**ABOUT THIS TASK:**
Your answer must consist only of the lines from the start of the entries through the line that holds "as target leakage.", copied exactly, with no pictures.

- - -

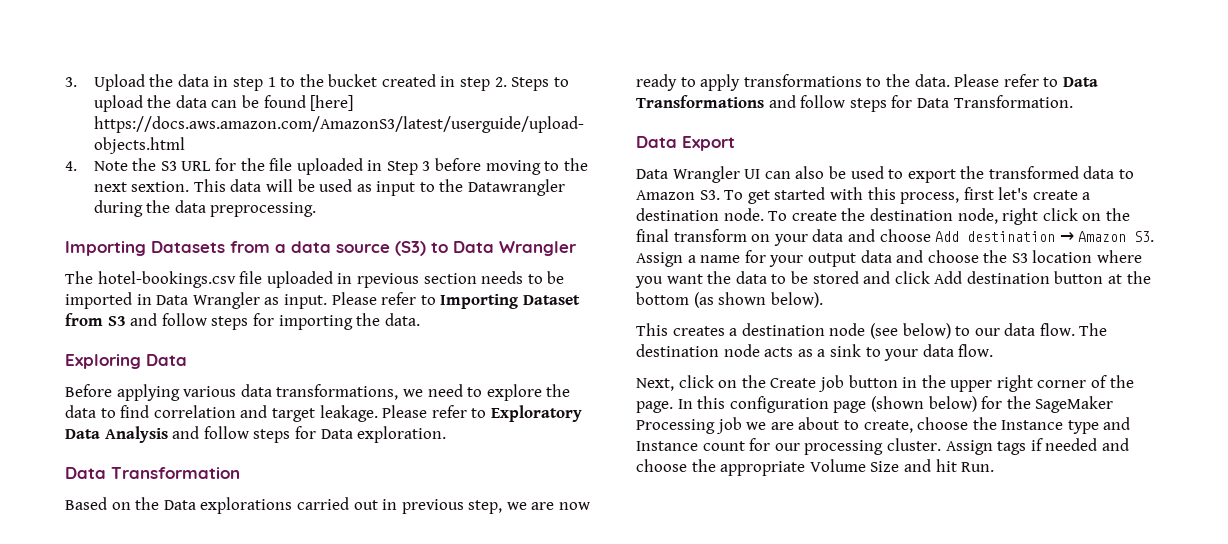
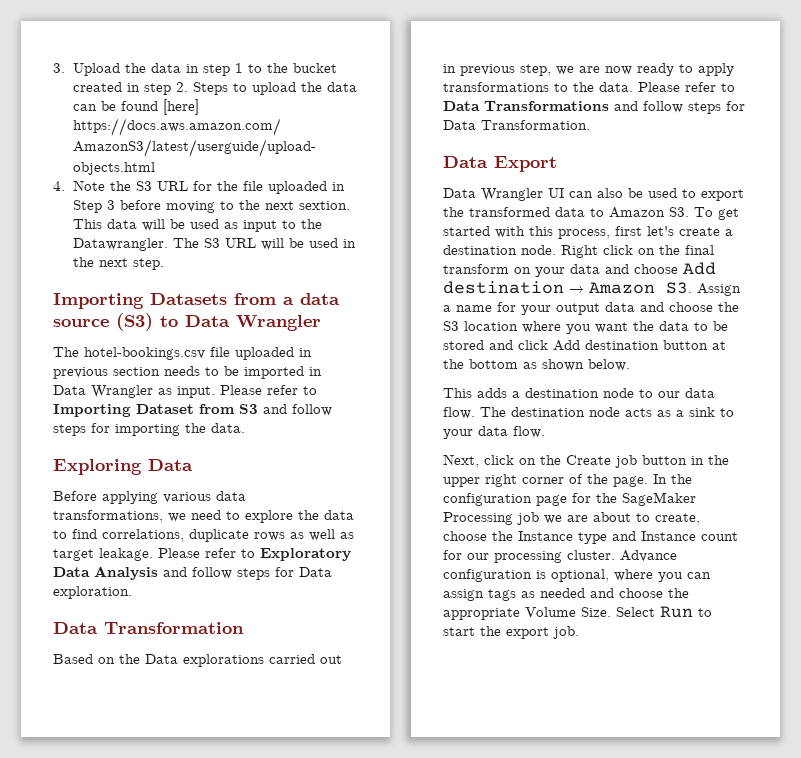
- This data will be used as input to the Datawrangler during the data preprocessing.
+ This data will be used as input to the Datawrangler. The S3 URL will be used in the next step.
- The hotel-bookings.csv file uploaded in rpevious section needs to be imported in Data Wrangler as input.
+ The hotel-bookings.csv file uploaded in previous section needs to be imported in Data Wrangler as input.
- Before applying various data transformations, we need to explore the data to find correlation and target leakage.
+ Before applying various data transformations, we need to explore the data to find correlations, duplicate rows as well as target leakage.
- To create the destination node, right click on the final transform on your data and choose Add destination → Amazon S3. Assign a name for your output data and choose the S3 location where you want the data to be stored and click Add destination button at the bottom (as shown below).
- This creates a destination node (see below) to our data flow.
+ Right click on the final transform on your data and choose Add destination → Amazon S3. Assign a name for your output data and choose the S3 location where you want the data to be stored and click Add destination button at the bottom as shown below.
+ This adds a destination node to our data flow.
- In this configuration page (shown below) for the SageMaker Processing job we are about to create, choose the Instance type and Instance count for our processing cluster.
+ In the configuration page for the SageMaker Processing job we are about to create, choose the Instance type and Instance count for our processing cluster.
- Assign tags if needed and choose the appropriate Volume Size and hit Run.
+ Advance configuration is optional, where you can assign tags as needed and choose the appropriate Volume Size. Select Run to start the export job.

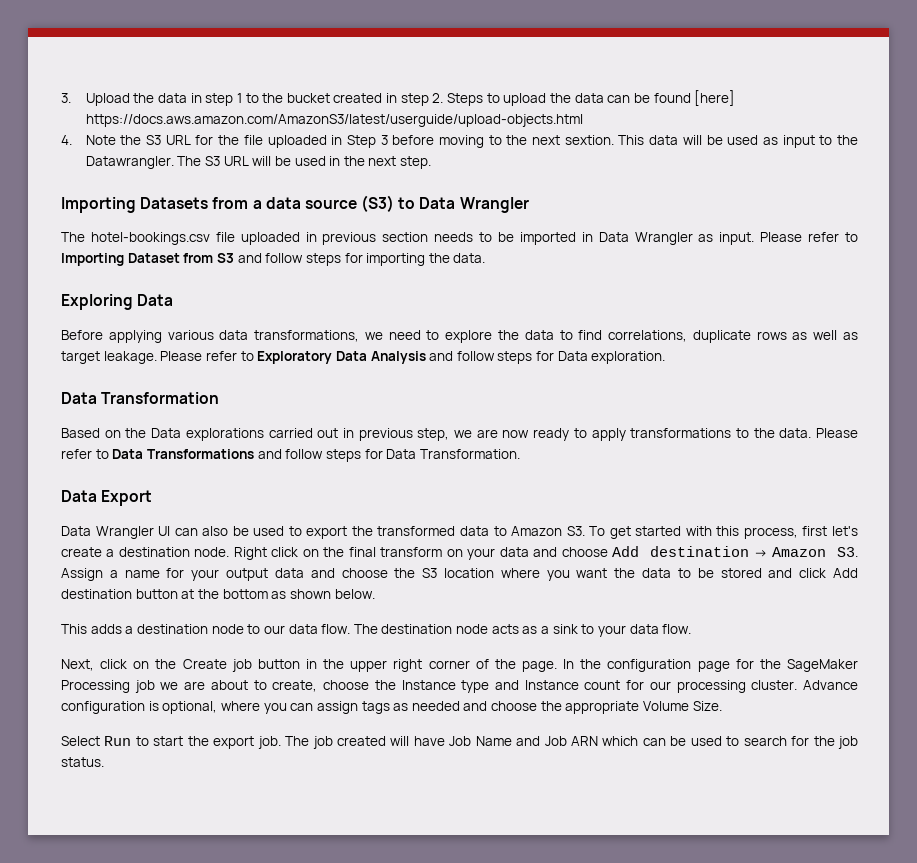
- Advance configuration is optional, where you can assign tags as needed and choose the appropriate Volume Size. Select Run to start the export job.
+ Advance configuration is optional, where you can assign tags as needed and choose the appropriate Volume Size.
+ Select Run to start the export job.
+ The job created will have Job Name and Job ARN which can be used to search for the job status.

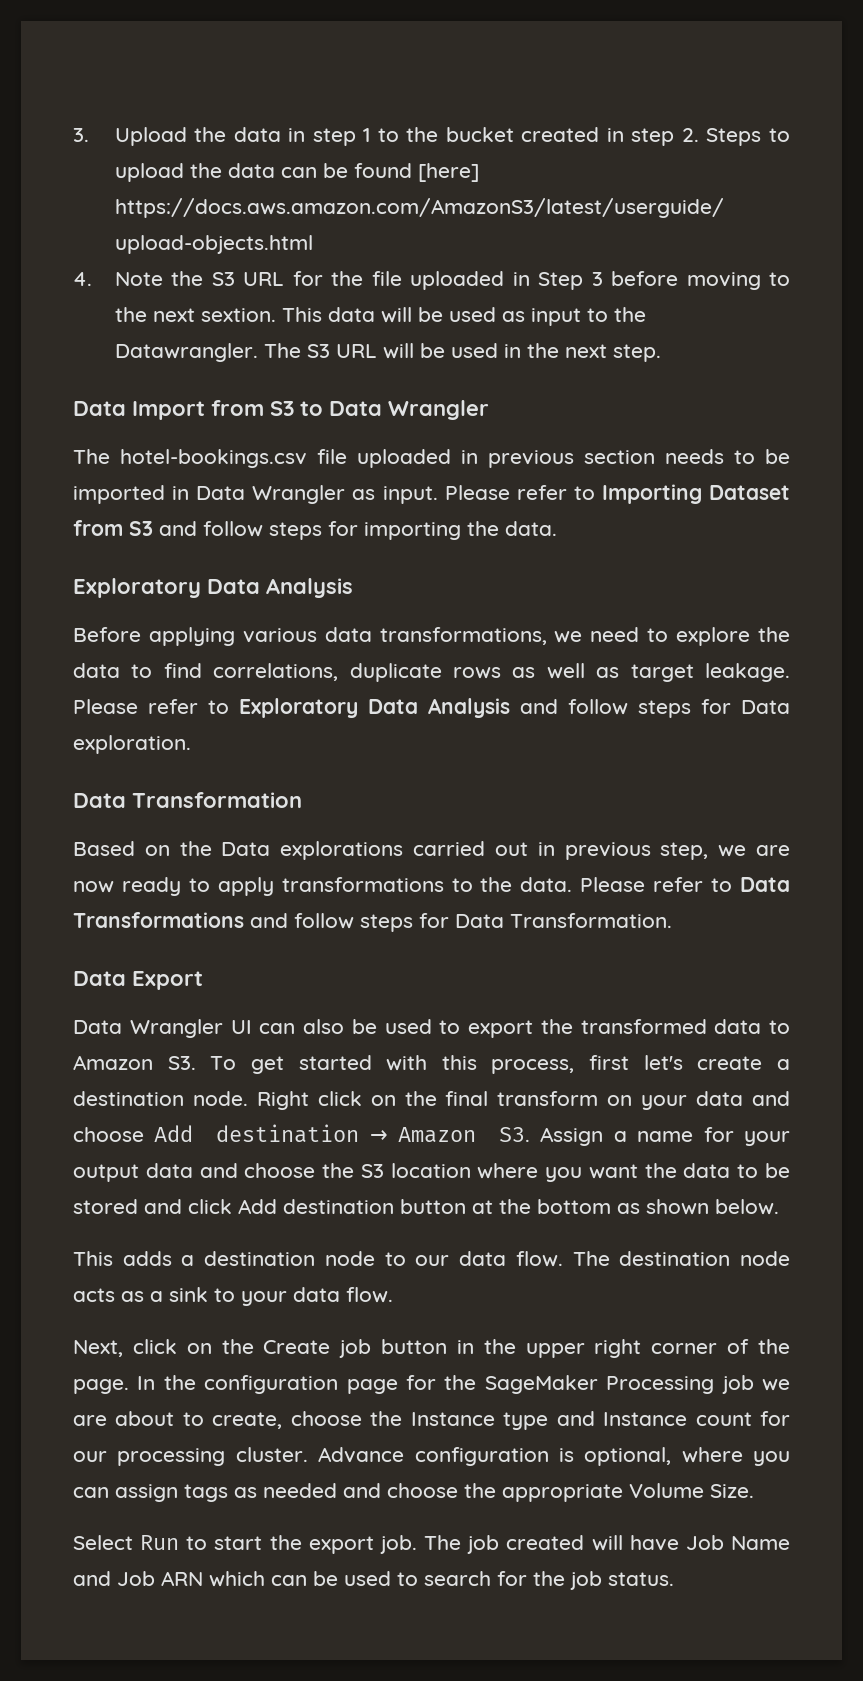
- Importing Datasets from a data source (S3) to Data Wrangler
+ Data Import from S3 to Data Wrangler
  Please refer to Importing Dataset from S3 and follow steps for importing the data.
- Exploring Data
+ Exploratory Data Analysis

- - -

**RESPONSE TO THE EXERCISE:**
- This data will be used as input to the Datawrangler during the data preprocessing.
+ This data will be used as input to the Datawrangler. The S3 URL will be used in the next step.
- The hotel-bookings.csv file uploaded in rpevious section needs to be imported in Data Wrangler as input.
+ The hotel-bookings.csv file uploaded in previous section needs to be imported in Data Wrangler as input.
- Before applying various data transformations, we need to explore the data to find correlation and target leakage.
+ Before applying various data transformations, we need to explore the data to find correlations, duplicate rows as well as target leakage.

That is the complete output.